Der Bundesbeauftragte für den Datenschutz und die Informationsfreiheit (BfDI) Schaar hält den von den Koalitionsparteien vorgelegten Entwurf für ein Beschäftigtendatenschutzgesetz für unzureichend. Im Rahmen einer Presseerklärung spricht er zum einen sein Bedauern aus, dass eine überwiegende Anzahl von Anregungen, die von der Konferenz der Datenschutzbeauftragten des Bundes und der Länder formuliert wurden, keine Berücksichtigung finden. Zum anderen kritisiert er, dass die nunmehrigen Änderungen zwar Verbesserungen, aber überwiegend Verschlechterung mit sich bringen. Positiv sei, dass es bei dem Verbot der heimlichen Videoüberwachung bleibe. Allerdings sei es z.B. inakzeptabel, dass es auch in dem aktuellen Entwurf dem Arbeitgeber gestattet sein soll, nicht allgemein zugängliche Beschäftigtendaten bei Dritten zu erheben, wenn der Beschäftigte eingewilligt hat. Sowohl im Bewerbungsverfahren als auch in einem Beschäftigtenverhältnis seien derartige „Einwilligungen“ regelmäßig nicht freiwillig. Auch würden Arbeitgebern im Call-Center-Bereich zu weite Aufzeichnungsbefugnisse eingeräumt, die für die dort Beschäftigten einen nicht hinnehmbaren Überwachungsdruck darstellen.
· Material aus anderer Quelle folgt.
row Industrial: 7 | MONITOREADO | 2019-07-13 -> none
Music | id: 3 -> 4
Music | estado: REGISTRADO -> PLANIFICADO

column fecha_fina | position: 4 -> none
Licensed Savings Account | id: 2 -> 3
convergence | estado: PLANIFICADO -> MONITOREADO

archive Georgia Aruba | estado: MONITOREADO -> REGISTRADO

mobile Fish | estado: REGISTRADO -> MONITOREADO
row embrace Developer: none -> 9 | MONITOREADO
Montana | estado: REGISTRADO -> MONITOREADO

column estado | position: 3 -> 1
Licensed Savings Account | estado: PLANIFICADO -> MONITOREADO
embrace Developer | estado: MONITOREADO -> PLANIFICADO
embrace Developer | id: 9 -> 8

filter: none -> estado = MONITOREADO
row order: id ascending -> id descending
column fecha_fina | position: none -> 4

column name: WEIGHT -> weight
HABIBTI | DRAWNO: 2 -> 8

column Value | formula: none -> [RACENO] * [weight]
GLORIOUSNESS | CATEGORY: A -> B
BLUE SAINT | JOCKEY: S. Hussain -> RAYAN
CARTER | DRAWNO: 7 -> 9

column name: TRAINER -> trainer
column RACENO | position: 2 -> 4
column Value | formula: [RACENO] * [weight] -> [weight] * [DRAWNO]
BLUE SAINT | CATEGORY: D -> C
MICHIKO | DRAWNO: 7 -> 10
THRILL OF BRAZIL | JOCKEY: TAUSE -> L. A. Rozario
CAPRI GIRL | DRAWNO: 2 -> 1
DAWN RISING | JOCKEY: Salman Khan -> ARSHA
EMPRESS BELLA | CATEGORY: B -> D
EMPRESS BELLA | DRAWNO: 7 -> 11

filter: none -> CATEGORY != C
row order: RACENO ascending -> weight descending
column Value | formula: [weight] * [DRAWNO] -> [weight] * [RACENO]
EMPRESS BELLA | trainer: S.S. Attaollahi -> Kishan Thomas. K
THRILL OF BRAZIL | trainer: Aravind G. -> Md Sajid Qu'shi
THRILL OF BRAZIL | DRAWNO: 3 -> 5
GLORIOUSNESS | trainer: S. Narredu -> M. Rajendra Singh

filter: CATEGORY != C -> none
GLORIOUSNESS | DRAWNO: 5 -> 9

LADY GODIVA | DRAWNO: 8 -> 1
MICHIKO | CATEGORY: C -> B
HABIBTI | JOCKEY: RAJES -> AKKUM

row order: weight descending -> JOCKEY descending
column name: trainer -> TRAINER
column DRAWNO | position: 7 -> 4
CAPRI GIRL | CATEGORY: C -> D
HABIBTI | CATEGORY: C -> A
Zudem fehlen nach Ansicht Schaars wichtige für den Arbeitnehmerdatenschutz bedeutsame Regelungen in Gänze, wie beispielsweise Regelungen zur automatisierten Personalaktenführung, zur privaten Nutzung von Telekommunikationsdiensten sowie zu Beweisverwertungsverboten bei unzulässiger Datenerhebung und -nutzung. Als schlechtes Signal sei weiterhin zu werten, dass der Entwurf hinter der von der EU-Kommission vorgeschlagen EU-Datenschutzgrundverordnung zurück bleibt.

Der Gesetzesentwurf für das Beschäftigtendatenschutzgesetz soll am 16. Januar im Bundestaginnenausschuss beraten werden.